Application Metrics

In this section we'll look at gaining insight in to metrics exposed by our workloads. Some examples of these could be:

System metrics such as Java heap metrics or database connection pool status
Application metrics related to business KPIs

Let's look at how to ingest application metrics using AWS Distro for OpenTelemetry and visualize the metrics using Grafana.

Each of the components in this workshop have been instrumented to provide Prometheus metrics using libraries relevant to the particular programming language or framework. We can look at an example of these metrics from the orders service like so:

~$kubectl -n orders exec deployment/orders -- curl http://localhost:8080/actuator/prometheus

[...]

# HELP jdbc_connections_idle Number of established but idle connections.

# TYPE jdbc_connections_idle gauge

jdbc_connections_idle{name="reader",} 10.0

jdbc_connections_idle{name="writer",} 10.0

[...]

# HELP watch_orders_total The number of orders placed

# TYPE watch_orders_total counter

watch_orders_total{productId="510a0d7e-8e83-4193-b483-e27e09ddc34d",} 2.0

watch_orders_total{productId="808a2de1-1aaa-4c25-a9b9-6612e8f29a38",} 1.0

watch_orders_total{productId="*",} 3.0

watch_orders_total{productId="6d62d909-f957-430e-8689-b5129c0bb75e",} 1.0

The output from this command is verbose so the example above has been pruned to show:

System metric - How many JDBC connections are idle
Application metric - How many orders have been placed through the retail store

You can execute similar requests to other components, for example the checkout service:

~$kubectl -n checkout exec deployment/checkout -- curl http://localhost:8080/metrics

[...]

# HELP nodejs_heap_size_total_bytes Process heap size from Node.js in bytes.

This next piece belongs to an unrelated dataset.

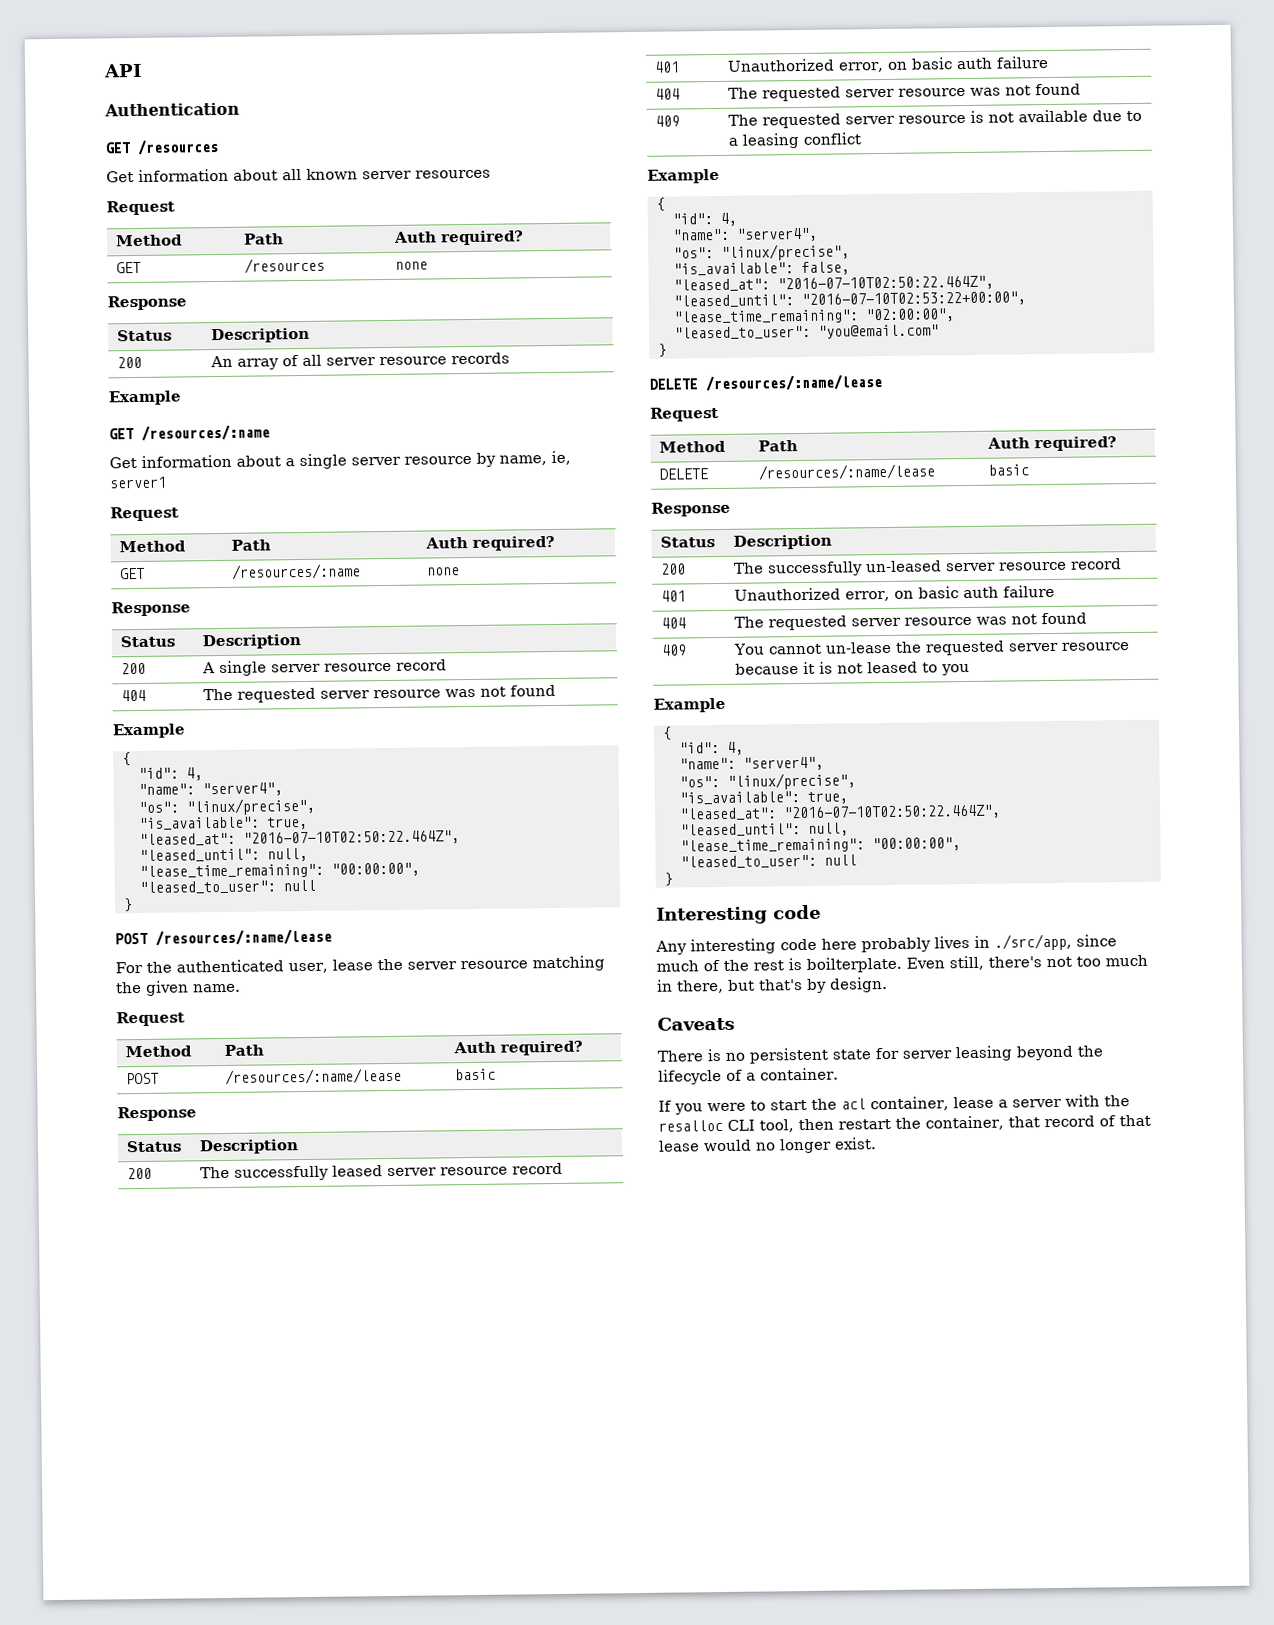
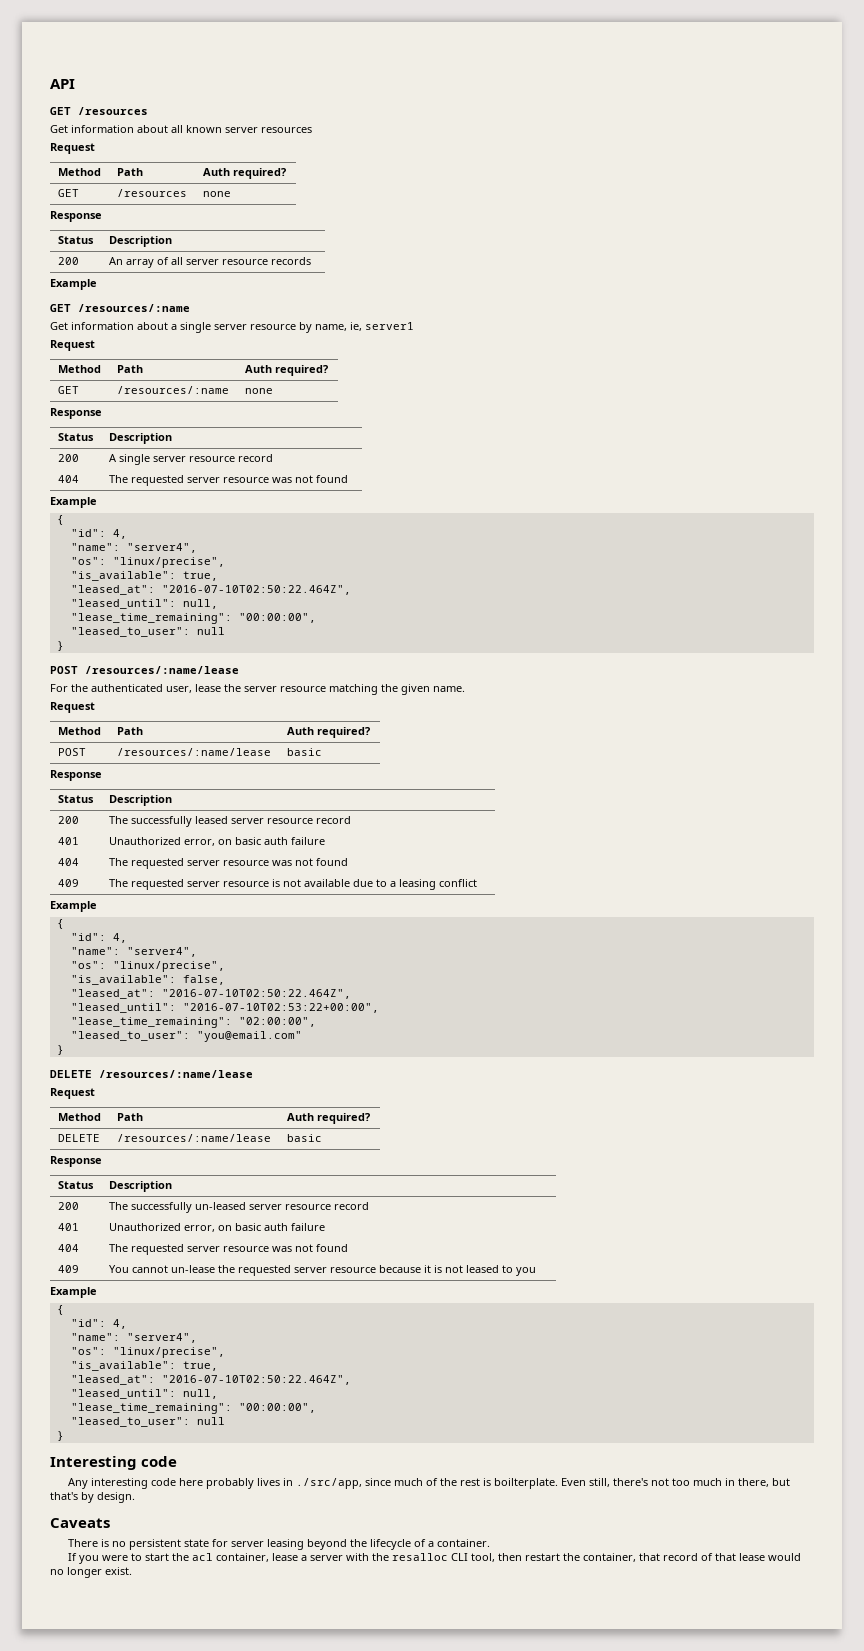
[104,102,240,117] // Authentication -> (75, 84) none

# TYPE nodejs_heap_size_total_bytes gauge

nodejs_heap_size_total_bytes 48668672

[...]

In this lab we'll leverage ADOT to ingest the metrics for all the components and explore a dashboard to show the number of orders that have been placed. Let's take a look at the OpenTelemetry configuration used to scrape metrics from the application pods, specifically this section:

~$kubectl -n other get opentelemetrycollector adot -o jsonpath='{.spec.config}' \

| yq '.receivers.prometheus.config.scrape_configs[2]'

job_name: 'kubernetes-pods'

honor_labels: true

kubernetes_sd_configs:

  - role: pod

relabel_configs:

  - source_labels: [__meta_kubernetes_pod_annotation_prometheus_io_scrape]

    action: keep

    regex: true

  - source_labels: [__meta_kubernetes_pod_annotation_prometheus_io_scrape_slow]

    action: drop

    regex: true

  - source_labels: [__meta_kubernetes_pod_annotation_prometheus_io_scheme]

    action: replace

    regex: (https?)

    target_label: __scheme__

  - source_labels: [__meta_kubernetes_pod_annotation_prometheus_io_path]

    action: replace

    target_label: __metrics_path__

    regex: (.+)

  - action: labelmap

    regex: __meta_kubernetes_pod_annotation_prometheus_io_param_(.+)

    replacement: __param_$1

  - action: labelmap

    regex: __meta_kubernetes_pod_label_(.+)

  - source_labels: [__meta_kubernetes_namespace]

    action: replace

    target_label: namespace

  - source_labels: [__meta_kubernetes_pod_name]

    action: replace

    target_label: pod

  - source_labels: [__meta_kubernetes_pod_phase]

    regex: Pending|Succeeded|Failed|Completed

    action: drop

This configuration leverages the Prometheus Kubernetes service discovery mechanism to automatically discover all pods with specific annotations. This particular configuration will discover any pods with the annotation prometheus.io/scrape, and will enrich metrics it scrapes with Kubernetes metadata such as the namespace and pod name.

We can check the annotations on the order component pods:

~$kubectl get -o yaml -n orders deployment/orders | yq '.spec.template.metadata.annotations'

prometheus.io/path: /actuator/prometheus

prometheus.io/port: "8080"

prometheus.io/scrape: "true"

As we saw in the section regarding cluster metrics, these pod metrics will also be sent to AMP using the same OpenTelemetry exporter.

Next use the below script to run a load generator which will place orders through the store and generate application metrics:

~$cat <<EOF | kubectl apply -f -

apiVersion: v1

kind: Pod

metadata:

name: load-generator

namespace: other

spec:

containers:

- name: artillery

image: artilleryio/artillery:2.0.0-31

args:

- "run"

- "-t"

- "http://ui.ui.svc"

- "/scripts/scenario.yml"

volumeMounts:

- name: scripts

mountPath: /scripts

initContainers:

- name: setup

image: public.ecr.aws/aws-containers/retail-store-sample-utils:load-gen.1.2.1

command:

- bash

args:

- -c

- "cp /artillery/* /scripts"

volumeMounts:

- name: scripts

mountPath: "/scripts"

volumes:

- name: scripts

emptyDir: {}

EOF

Open the Grafana as we did in the previous section:

Grafana dashboard

Go to the dashboard page and click on the dashboard Order Service Metrics to review the panels within the dashboard:

Business Metrics

We can see how the dashboard was configured to query AMP by hovering over the title of the "Orders by Product" panel and clicking the "Edit" button:

Edit Panel

The PromQL query used to create this panel is displayed at the bottom of the page:

PromQL query

In this case we are using the query:

sum by(productId) (watch_orders_total{productId!="*"})

Which is doing the following:

Query for the metric watch_orders_total
Ignore metrics with a productId value of *
Sum these metrics and group them by productId

You can similarly explore the other panels to understand how they have been created.

Once you're satisfied with observing the metrics, you can stop the load generator using the below command.

~$kubectl delete pod load-generator -n other